Case 1. If $r$ contains an odd prime factor $p$, then $\sqrt[p]{t}\notin\Bbb Q$ as well and$$\Bbb Q\subset \Bbb Q\left[\omega_p,\sqrt[p]{t}\right]\subset\Bbb Q\left[\omega_n,\sqrt[r]{t}\right],$$where all extensions above are Galois. To prove $\Bbb Q\subset\Bbb Q\left[\omega_n,\sqrt[r]{t}\right]$ is non-abelian it suffices to prove $\Bbb Q\subset \Bbb Q\left[\omega_p,\sqrt[p]{t}\right]$ is non-abelian. By the irreducibility of cyclotomic polynomials and Lemma 1.$(i)$, there are $\sigma,\tau\in\operatorname{Gal}\left(\Bbb Q\left[\omega_p,\sqrt[p]{t}\right]/\Bbb Q\right)$ such that $$\sigma(\omega_p)=\omega_p,\tau(\omega_p)=\omega_p^2~\text{ and }~\sigma\left(\sqrt[p]{t}\right)=\omega_p\sqrt[p]{t},\tau\left(\sqrt[p]{t}\right)=\sqrt[p]{t}.$$But $\sigma$ and $\tau$ does not commute on $\sqrt[p]{t}$ as $$\sigma\tau\left(\sqrt[p]{t}\right)=\omega_p\sqrt[p]{t}~\text{ and }~\tau\sigma\left(\sqrt[p]{t}\right)=\omega_p^2\sqrt[p]{t},$$showing that $\Bbb Q\subset \Bbb Q\left[\omega_p,\sqrt[p]{t}\right]$ is non-abelian.

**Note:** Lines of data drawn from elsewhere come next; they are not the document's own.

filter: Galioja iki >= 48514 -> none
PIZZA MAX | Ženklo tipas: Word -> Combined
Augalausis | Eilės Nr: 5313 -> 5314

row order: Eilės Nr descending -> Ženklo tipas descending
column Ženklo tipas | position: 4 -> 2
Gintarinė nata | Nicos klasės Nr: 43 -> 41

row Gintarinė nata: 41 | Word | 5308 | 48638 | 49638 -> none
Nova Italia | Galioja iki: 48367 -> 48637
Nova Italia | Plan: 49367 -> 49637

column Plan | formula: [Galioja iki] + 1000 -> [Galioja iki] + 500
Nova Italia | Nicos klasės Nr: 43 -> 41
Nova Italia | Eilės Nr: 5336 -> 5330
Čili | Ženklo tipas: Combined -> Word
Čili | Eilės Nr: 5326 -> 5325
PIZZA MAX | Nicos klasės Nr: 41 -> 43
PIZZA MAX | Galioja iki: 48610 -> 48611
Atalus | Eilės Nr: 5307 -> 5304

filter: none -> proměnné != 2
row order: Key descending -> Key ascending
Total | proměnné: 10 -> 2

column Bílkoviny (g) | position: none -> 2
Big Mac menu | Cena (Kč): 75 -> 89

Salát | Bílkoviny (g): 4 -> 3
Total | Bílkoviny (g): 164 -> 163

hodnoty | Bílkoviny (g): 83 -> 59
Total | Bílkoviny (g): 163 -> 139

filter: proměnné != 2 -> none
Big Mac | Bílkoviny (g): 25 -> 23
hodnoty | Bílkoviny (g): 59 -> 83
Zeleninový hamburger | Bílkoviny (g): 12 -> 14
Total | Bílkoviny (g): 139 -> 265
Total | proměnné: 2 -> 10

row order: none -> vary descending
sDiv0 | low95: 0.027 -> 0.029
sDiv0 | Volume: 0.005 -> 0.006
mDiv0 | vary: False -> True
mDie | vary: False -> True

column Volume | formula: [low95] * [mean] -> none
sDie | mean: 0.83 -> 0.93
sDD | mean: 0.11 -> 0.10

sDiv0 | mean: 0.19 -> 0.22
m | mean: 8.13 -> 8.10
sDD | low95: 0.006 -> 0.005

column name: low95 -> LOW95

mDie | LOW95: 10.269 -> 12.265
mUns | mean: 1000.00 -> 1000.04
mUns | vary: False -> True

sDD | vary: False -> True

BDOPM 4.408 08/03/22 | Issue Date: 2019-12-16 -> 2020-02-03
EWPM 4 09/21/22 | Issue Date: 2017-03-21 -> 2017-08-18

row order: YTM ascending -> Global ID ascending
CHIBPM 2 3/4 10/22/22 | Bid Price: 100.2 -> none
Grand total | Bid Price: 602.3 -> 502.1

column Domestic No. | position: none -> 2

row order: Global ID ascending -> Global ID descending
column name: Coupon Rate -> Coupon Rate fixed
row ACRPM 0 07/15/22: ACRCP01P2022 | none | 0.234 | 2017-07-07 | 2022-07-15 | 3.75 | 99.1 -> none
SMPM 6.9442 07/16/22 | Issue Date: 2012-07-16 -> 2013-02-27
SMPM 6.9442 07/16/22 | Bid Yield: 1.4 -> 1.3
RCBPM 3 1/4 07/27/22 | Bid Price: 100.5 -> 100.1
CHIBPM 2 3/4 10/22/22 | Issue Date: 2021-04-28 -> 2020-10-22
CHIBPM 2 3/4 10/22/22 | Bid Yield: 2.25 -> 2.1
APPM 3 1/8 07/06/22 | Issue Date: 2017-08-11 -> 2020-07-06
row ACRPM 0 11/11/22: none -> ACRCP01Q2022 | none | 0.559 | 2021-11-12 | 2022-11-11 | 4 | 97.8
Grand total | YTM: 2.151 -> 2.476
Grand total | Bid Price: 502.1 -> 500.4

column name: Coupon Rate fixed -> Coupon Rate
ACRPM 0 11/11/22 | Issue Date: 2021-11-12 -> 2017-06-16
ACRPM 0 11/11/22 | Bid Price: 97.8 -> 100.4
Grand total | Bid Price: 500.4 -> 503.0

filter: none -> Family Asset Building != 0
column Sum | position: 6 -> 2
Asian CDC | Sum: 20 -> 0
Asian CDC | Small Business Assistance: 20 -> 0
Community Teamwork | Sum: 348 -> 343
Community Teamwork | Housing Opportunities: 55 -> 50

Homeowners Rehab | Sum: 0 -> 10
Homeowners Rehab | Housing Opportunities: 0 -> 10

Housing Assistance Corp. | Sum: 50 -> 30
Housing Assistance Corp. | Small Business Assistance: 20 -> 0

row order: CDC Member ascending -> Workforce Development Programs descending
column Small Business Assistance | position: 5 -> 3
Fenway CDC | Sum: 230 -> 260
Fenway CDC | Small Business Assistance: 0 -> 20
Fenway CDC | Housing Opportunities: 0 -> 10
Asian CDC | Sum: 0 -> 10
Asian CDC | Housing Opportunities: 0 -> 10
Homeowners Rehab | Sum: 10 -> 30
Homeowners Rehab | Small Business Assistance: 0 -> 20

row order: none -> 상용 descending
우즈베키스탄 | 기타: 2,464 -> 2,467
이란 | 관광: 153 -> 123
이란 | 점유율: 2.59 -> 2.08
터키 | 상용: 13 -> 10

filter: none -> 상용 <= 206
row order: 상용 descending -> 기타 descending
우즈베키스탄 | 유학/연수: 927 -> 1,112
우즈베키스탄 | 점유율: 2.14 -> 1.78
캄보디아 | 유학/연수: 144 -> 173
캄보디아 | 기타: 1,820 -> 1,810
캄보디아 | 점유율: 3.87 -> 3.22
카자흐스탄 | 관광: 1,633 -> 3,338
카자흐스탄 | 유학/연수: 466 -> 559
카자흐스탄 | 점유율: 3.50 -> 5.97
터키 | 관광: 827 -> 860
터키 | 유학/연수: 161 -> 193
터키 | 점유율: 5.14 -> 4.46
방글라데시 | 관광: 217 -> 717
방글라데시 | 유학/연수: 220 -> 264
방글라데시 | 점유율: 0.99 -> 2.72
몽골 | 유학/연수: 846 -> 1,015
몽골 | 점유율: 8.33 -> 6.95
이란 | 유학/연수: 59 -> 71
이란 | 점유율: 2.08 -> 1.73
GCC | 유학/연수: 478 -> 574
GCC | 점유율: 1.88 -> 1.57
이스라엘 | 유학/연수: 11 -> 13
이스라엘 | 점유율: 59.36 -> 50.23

Case 2. If $r$ is a power of $2$, then $4|r$, $\sqrt[4]{t}\notin\Bbb Q$ and $$\Bbb Q\subset \Bbb Q\left[\omega_4,\sqrt[4]{t}\right]\subset\Bbb Q\left[\omega_n,\sqrt[r]{t}\right]$$where all extensions above are Galois. To prove $\Bbb Q\subset\Bbb Q\left[\omega_n,\sqrt[r]{t}\right]$ is non-abelian it suffices to prove $\Bbb Q\subset \Bbb Q\left[\omega_4,\sqrt[4]{t}\right]$ is non-abelian. By the irreducibility of cyclotomic polynomials and Lemma 1.$(ii)$, there are $\sigma,\tau\in\operatorname{Gal}\left(\Bbb Q\left[\omega_4,\sqrt[4]{t}\right]/\Bbb Q\right)$ such that $$\sigma(\omega_4)=\omega_4,\tau(\omega_4)=\omega_p^3~\text{ and }~\sigma\left(\sqrt[4]{t}\right)=\omega_4\sqrt[4]{t},\tau\left(\sqrt[4]{t}\right)=\sqrt[4]{t}.$$But $\sigma$ and $\tau$ does not commute on $\sqrt[4]{t}$ as $$\sigma\tau\left(\sqrt[4]{t}\right)=\omega_4\sqrt[4]{t}~\text{ and }~\tau\sigma\left(\sqrt[4]{t}\right)=\omega_4^3\sqrt[4]{t},$$showing that $\Bbb Q\subset \Bbb Q\left[\omega_4,\sqrt[4]{t}\right]$ is non-abelian.$\square$
Now clearly $$n^m\geq [E_n:\Bbb Q]\geq[E_{2n}:E_2]\geq [E_{2n}[\omega_{2n}]:E_{2}[\omega_{2n}]]$$by the diagram below.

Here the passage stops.